ChIP-seq differential binding with multiple replicates using MACS2 bdgdiff.
1
0
Entering edit mode
6.1 years ago
shawn.w.foley ★ 1.3k

Hello,

I'm trying to perform a differential binding ChIP-seq experiment and am struggling with the best way to incorporate my replicates using MACS2. I have two sets of samples, control rep 1-3 and control input, as well as treated rep 1-3 and treated input. If I run macs2 callpeak as recommended I run:

macs2 callpeak -B -t ctrl.rep1.bam ctrl.rep2.bam ctrl.rep3.bam -c ctrl.input.bam -f BAM -g hs -n ctrl.repAll.peaks --nomodel --extsize 146 --buffer-size 1000000

macs2 callpeak -B -t treat.rep1.bam treat.rep2.bam treat.rep3.bam -c treat.input.bam -f BAM -g hs -n treat.repAll.peaks --nomodel --extsize 146 --buffer-size 1000000

This will generate output files in the bedgraph format that I can then use to run macs2 bdgdiff:

macs2 bdgdiff --t1 treat.repAll_treat_pileup.bdg --t2 ctrl.repAll_treat_pileup.bdg --c1 treat.repAll_control_lambda.bdg --c2 ctrl.repAll_control_lambda.bdg -l 146 -d1 spikeIn_treat -d2 spikeIn_ctrl --o-prefix treat_vs_ctrl

However, these bedgraph files are the POOLED replicates. I want to be able to utilize my individual replicates in order to get some statistical power.

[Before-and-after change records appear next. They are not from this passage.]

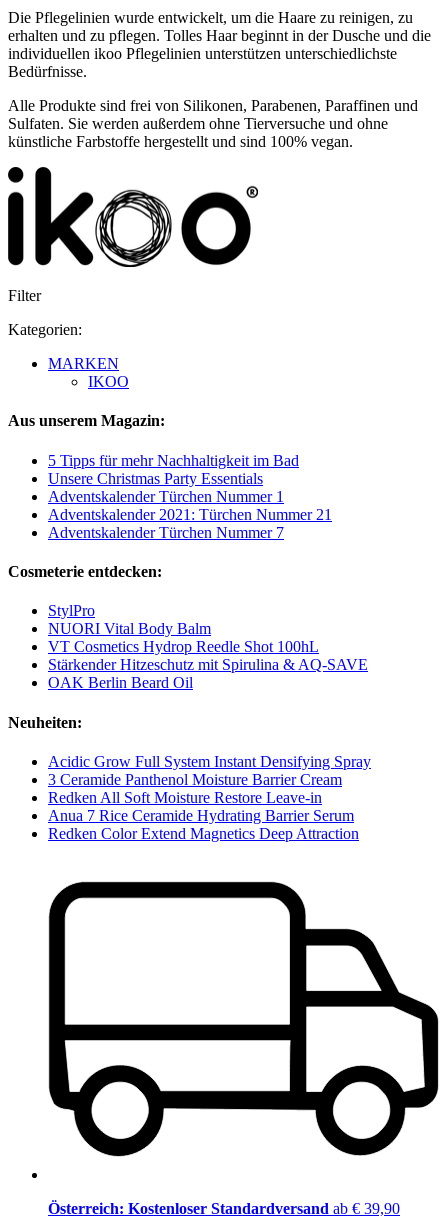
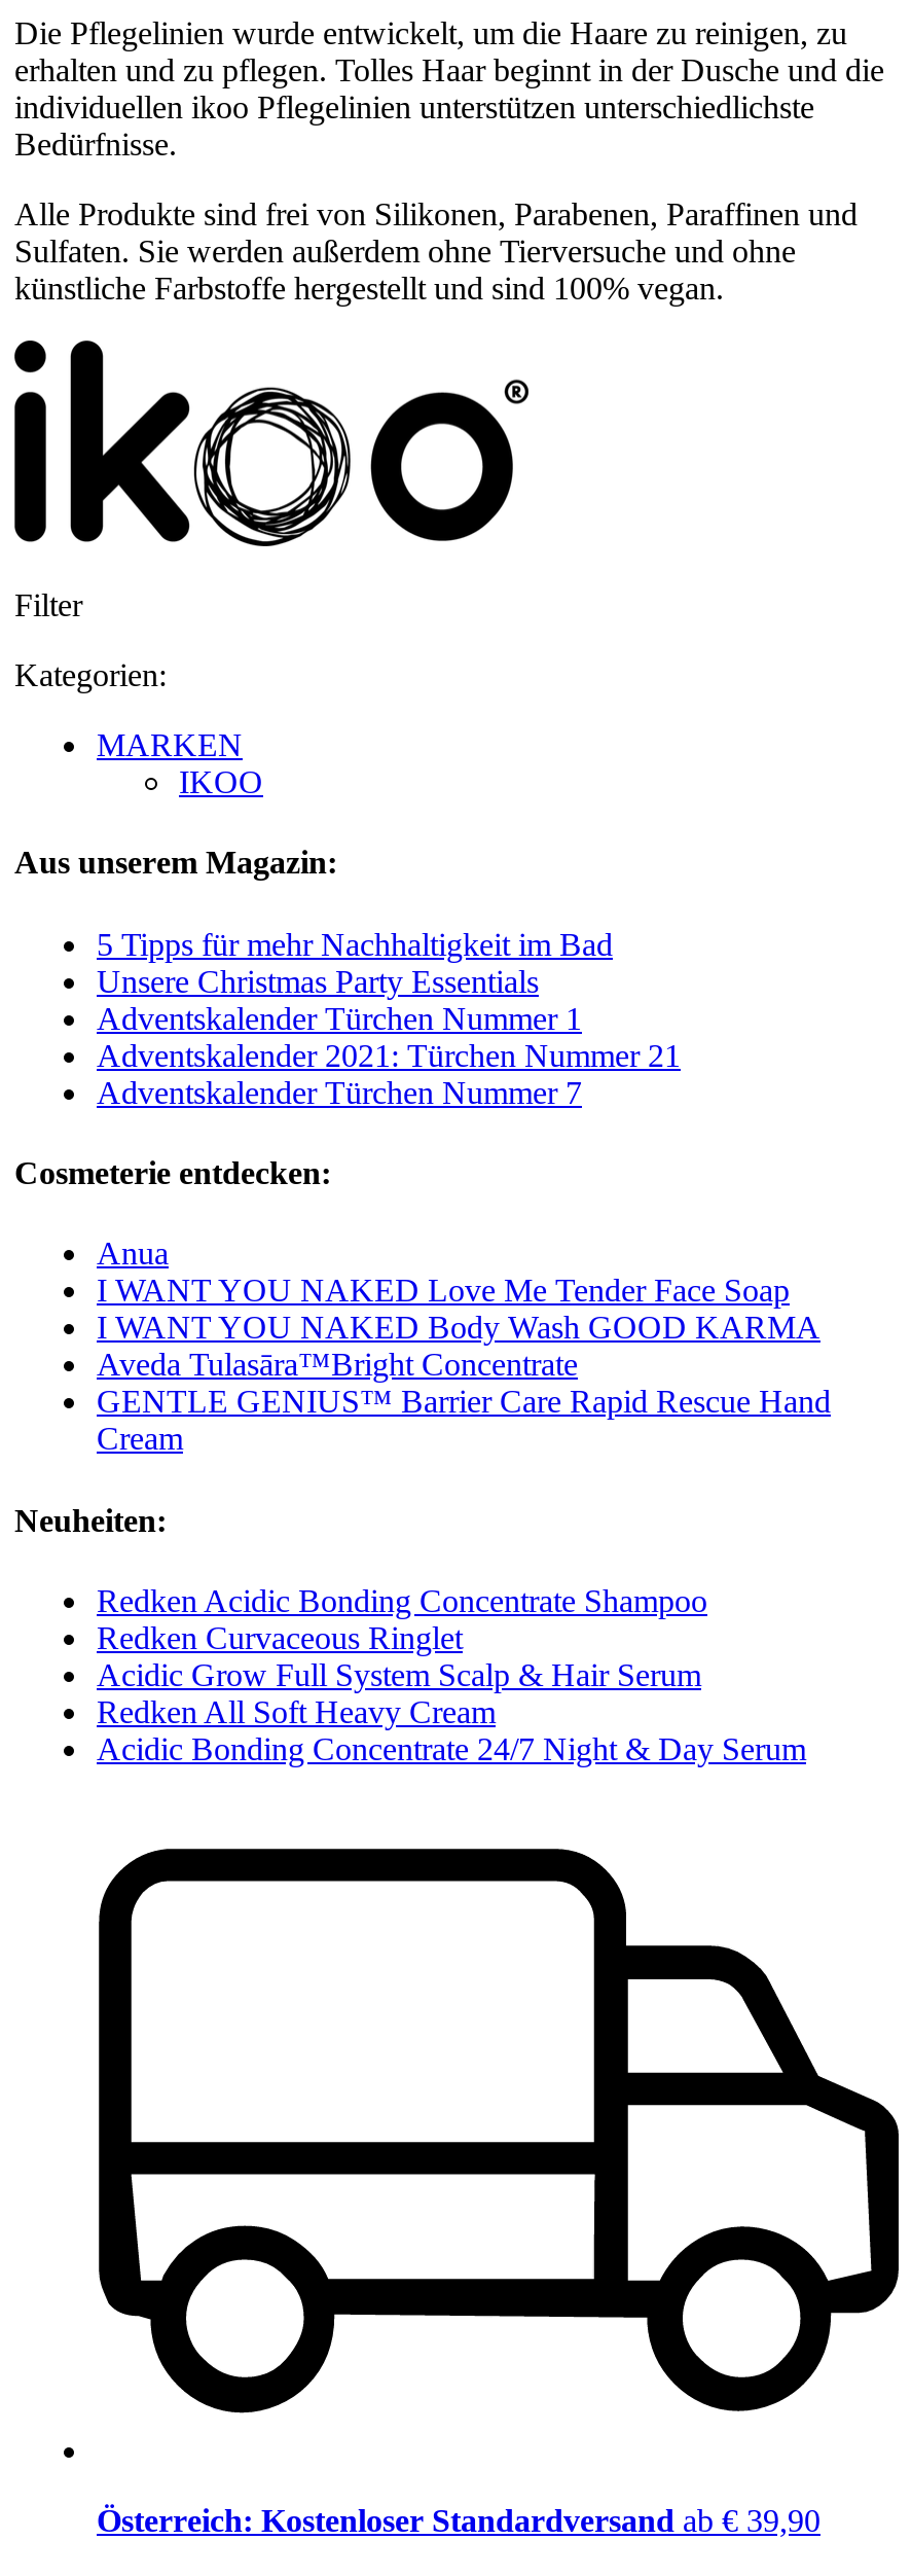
[48,602,368,691] StylPro | NUORI Vital Body Balm | VT Cosmetics Hydrop Reedle Shot 100hL | Stärkender Hitzeschutz mit Spirulina & AQ-SAVE | OAK Berlin Beard Oil -> [97,1236,831,1456] Anua | I WANT YOU NAKED Love Me Tender Face Soap | I WANT YOU NAKED Body Wash GOOD KARMA | Aveda Tulasāra™Bright Concentrate | GENTLE GENIUS™ Barrier Care Rapid Rescue Hand | Cream
[48,753,371,842] Acidic Grow Full System Instant Densifying Spray | 3 Ceramide Panthenol Moisture Barrier Cream | Redken All Soft Moisture Restore Leave-in | Anua 7 Rice Ceramide Hydrating Barrier Serum | Redken Color Extend Magnetics Deep Attraction -> [97,1583,806,1766] Redken Acidic Bonding Concentrate Shampoo | Redken Curvaceous Ringlet | Acidic Grow Full System Scalp & Hair Serum | Redken All Soft Heavy Cream | Acidic Bonding Concentrate 24/7 Night & Day Serum

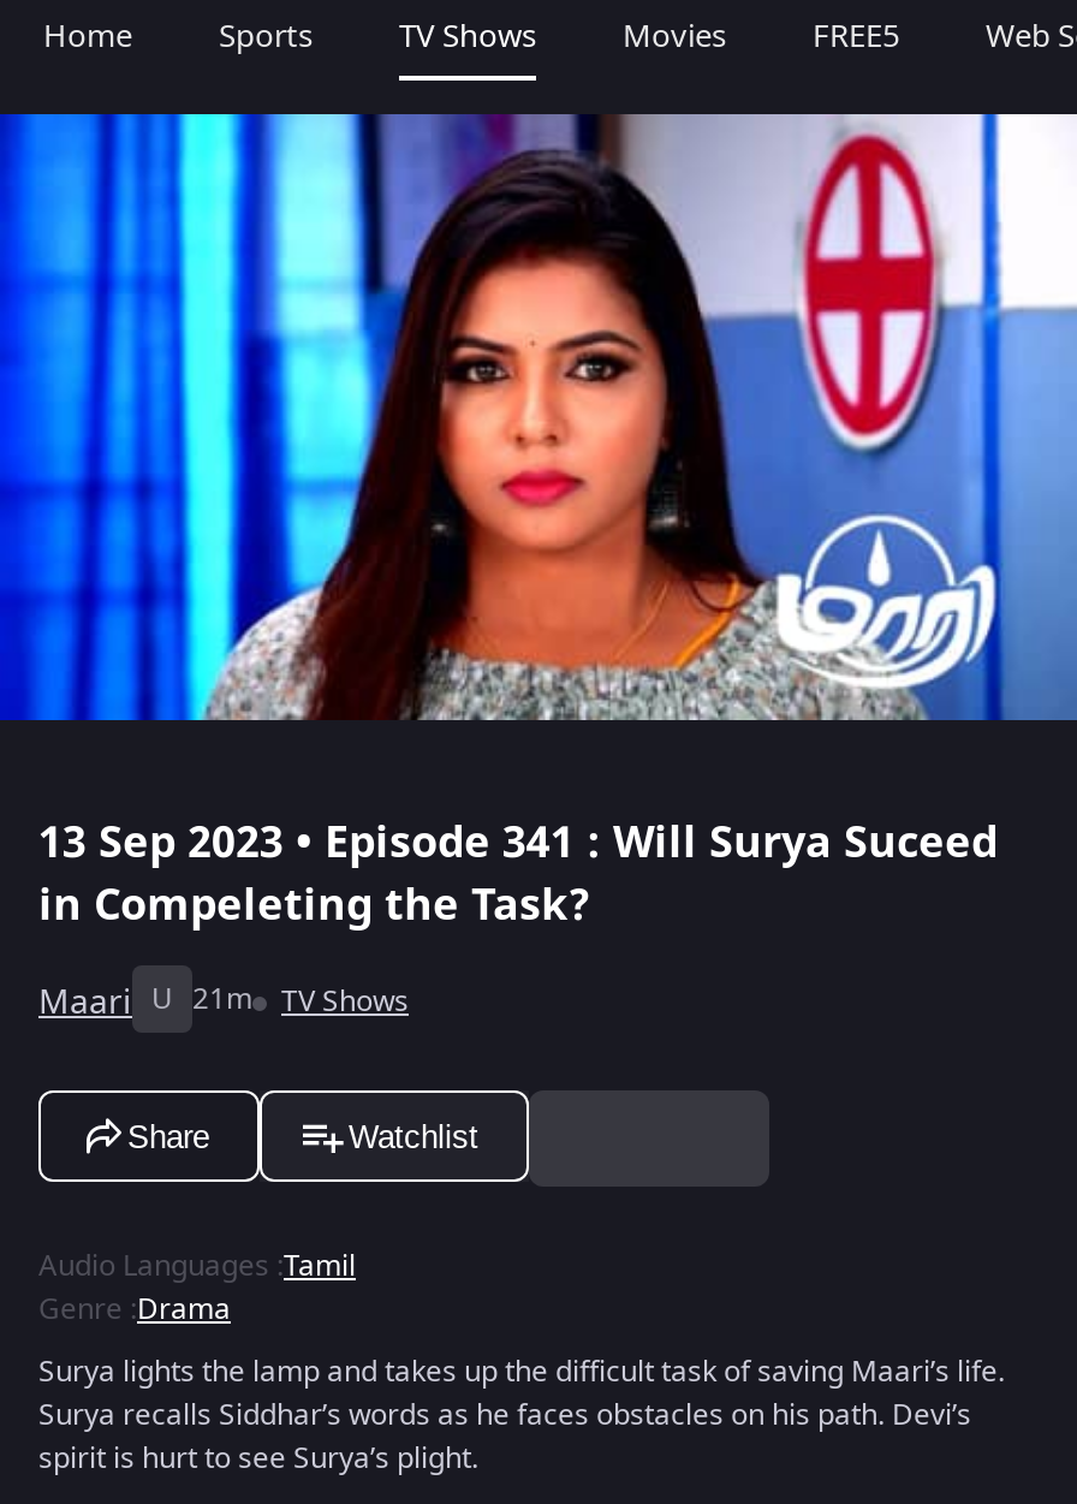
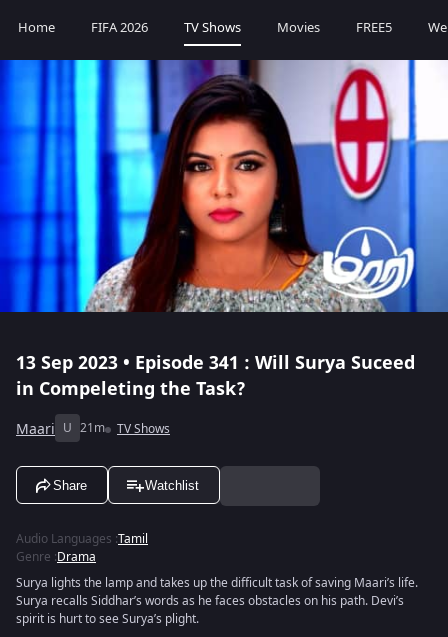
[219,13,313,59] Sports -> [91,18,148,37] FIFA 2026

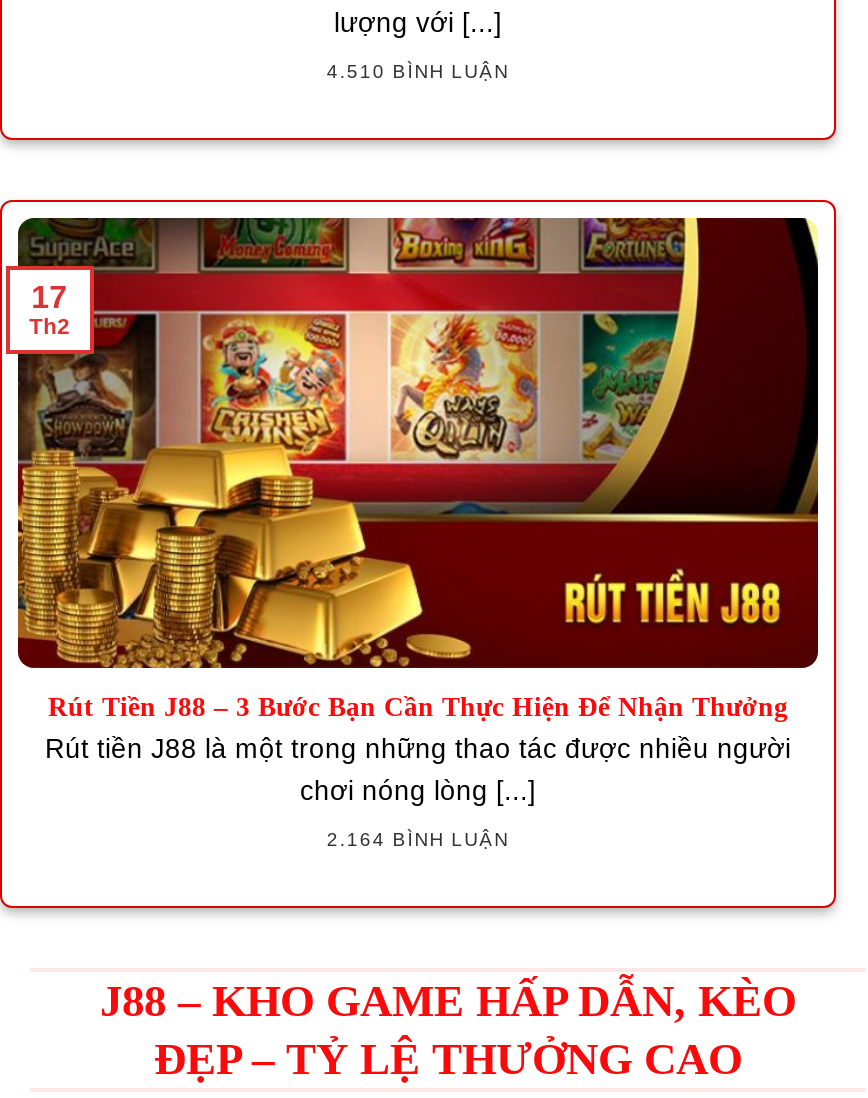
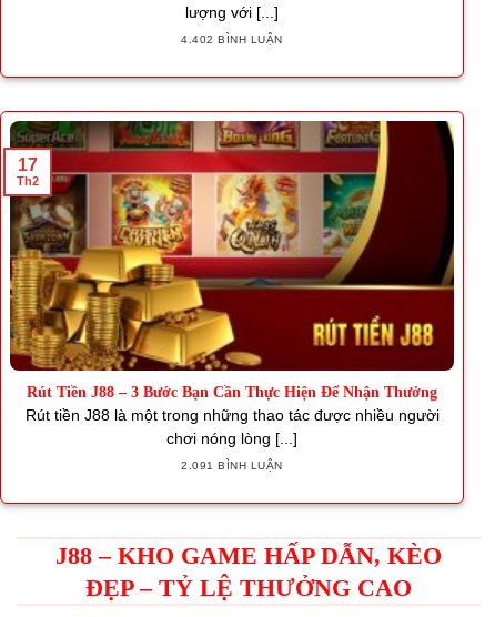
[327,61,509,83] 4.510 BÌNH LUẬN -> [181,34,283,46] 4.402 BÌNH LUẬN
[327,828,509,850] 2.164 BÌNH LUẬN -> [181,459,283,472] 2.091 BÌNH LUẬN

1) Does anyone have experience running macs2 bdgdiff across multiple replicates for treated/untreated samples?

2) How would I combine the log odds ratio in the macs2 bdgdiff output files to get a meaningful measurement of the difference in binding pre- and post-treatment?

I've been searching online and can't find anything. Any help would be appreciated.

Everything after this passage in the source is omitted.